Philip Caputo, o falecido escritor e jornalista americano mais conhecido por suas memórias da guerra do Vietnã, “Rumores de Guerra”, morreu de câncer na quinta-feira, aos 84 anos, anunciou seu filho.
“Ele esperava morrer da maneira como viveu – de forma magnífica e ostensiva – como escritor, aventureiro, guerreiro, atleta e contador de histórias”, escreveu seu filho Marc Caputo no Facebook na noite de quinta-feira. Mas “o câncer o levou de volta para a cama em sua casa em Connecticut, no nordeste dos Estados Unidos”, disse ele.
Caputo, que fez parte de uma equipa que ganhou o prestigiado Prémio Pulitzer em 1973 pela cobertura da fraude eleitoral em Chicago, também trabalhou como correspondente estrangeiro, cobrindo a invasão soviética do Afeganistão.
Ele descreveu a queda de Saigon e a guerra civil libanesa em 1975, durante a qual sofreu uma lesão no tornozelo.

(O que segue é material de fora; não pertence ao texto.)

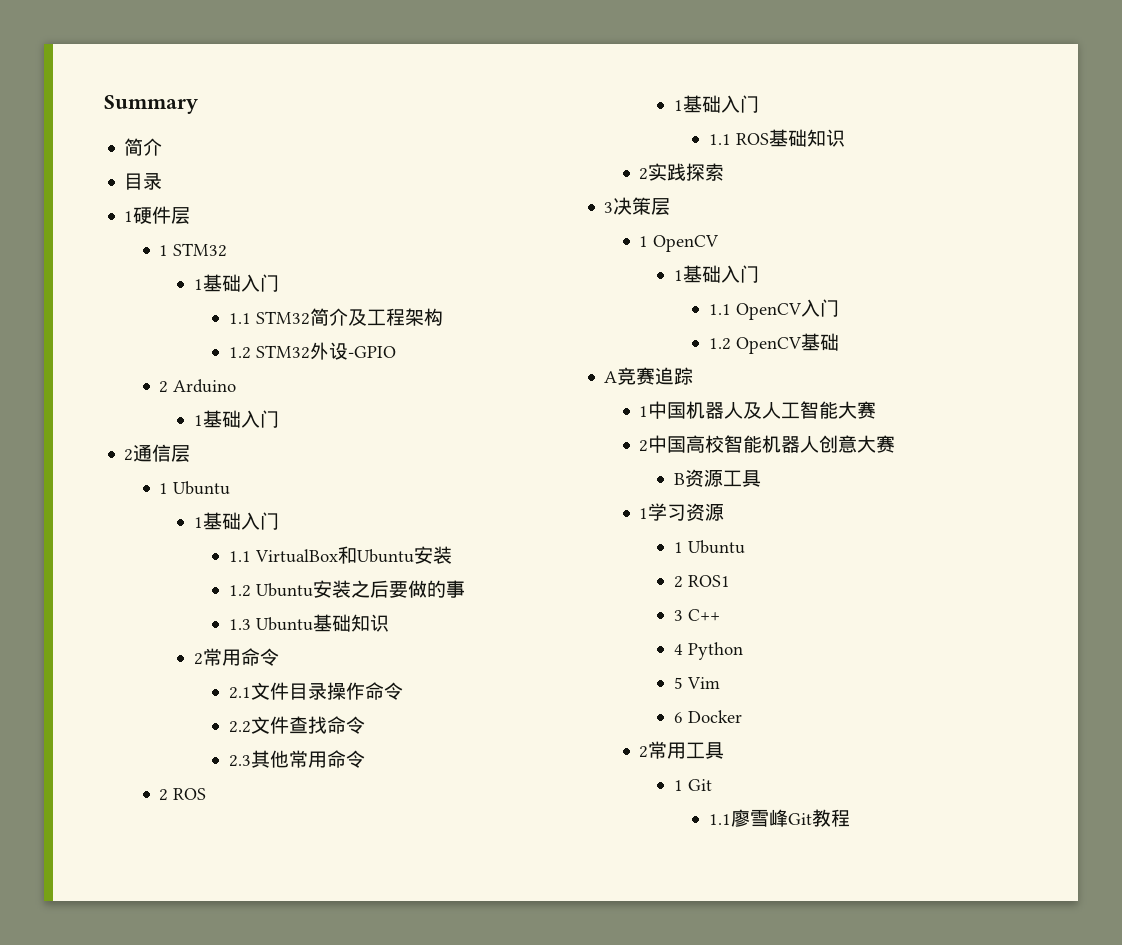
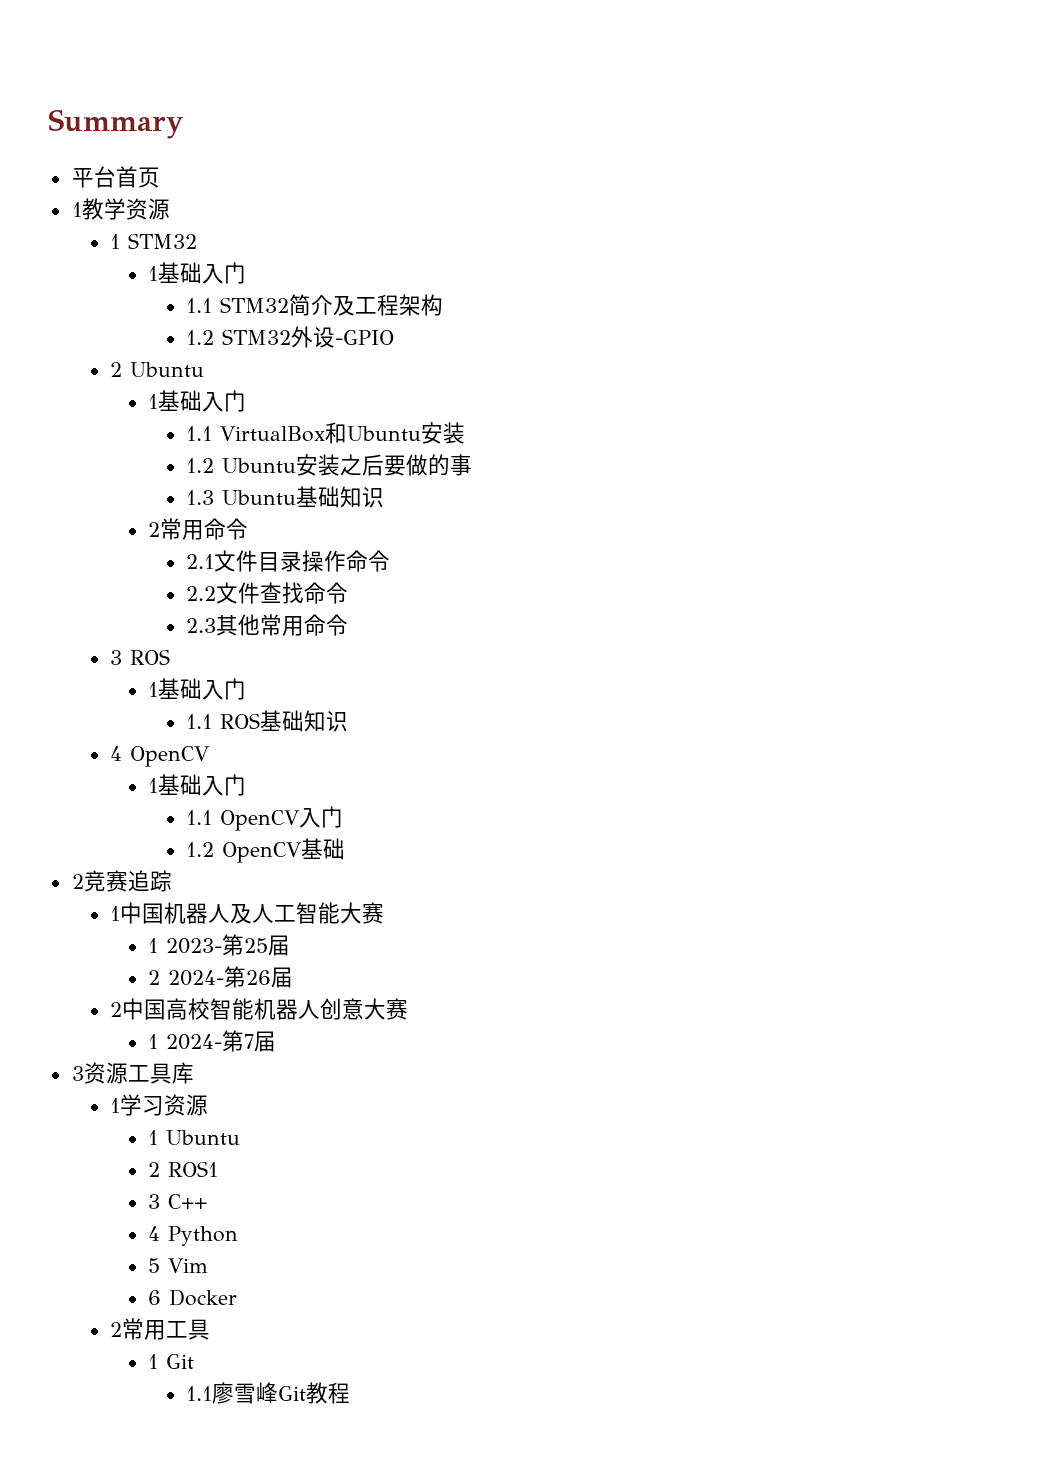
  Summary
- 简介
- 目录
- 1硬件层
+ 平台首页
+ 1教学资源
- 2 Arduino
- 1基础入门
- 2通信层
- 1 Ubuntu
+ 2 Ubuntu
- 2 ROS
+ 3 ROS
- 2实践探索
- 3决策层
- 1 OpenCV
+ 4 OpenCV
- A竞赛追踪
+ 2竞赛追踪
+ 1 2023-第25届
+ 2 2024-第26届
- B资源工具
+ 1 2024-第7届
+ 3资源工具库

Dois anos depois, ele escreveu “Rumores de Guerra”, descrevendo suas experiências como jovem fuzileiro naval dos EUA durante uma missão de 16 meses no Vietnã em 1964.
O livro vendeu mais de 1,5 milhão de cópias, segundo seu site oficial, e seu filho, correspondente da Casa Branca, o descreveu como “um clássico ainda hoje usado nas aulas de história”.
Ele disse que Philip Caputo “foi um dos primeiros americanos a lutar na Guerra do Vietnã e depois, como jornalista, foi um dos últimos civis evacuados quando Saigon caiu”.
O autor publicou um total de 18 livros, incluindo outro livro de memórias que narrava uma jornada épica que se estendeu por mais de 27.000 quilômetros, do ponto mais ao sul dos Estados Unidos ao ponto mais ao norte.
Aventureiro experiente, ele “caçava animais grandes e pescava peixes muito grandes”, mas seu filho disse que “colocava a família em primeiro lugar”.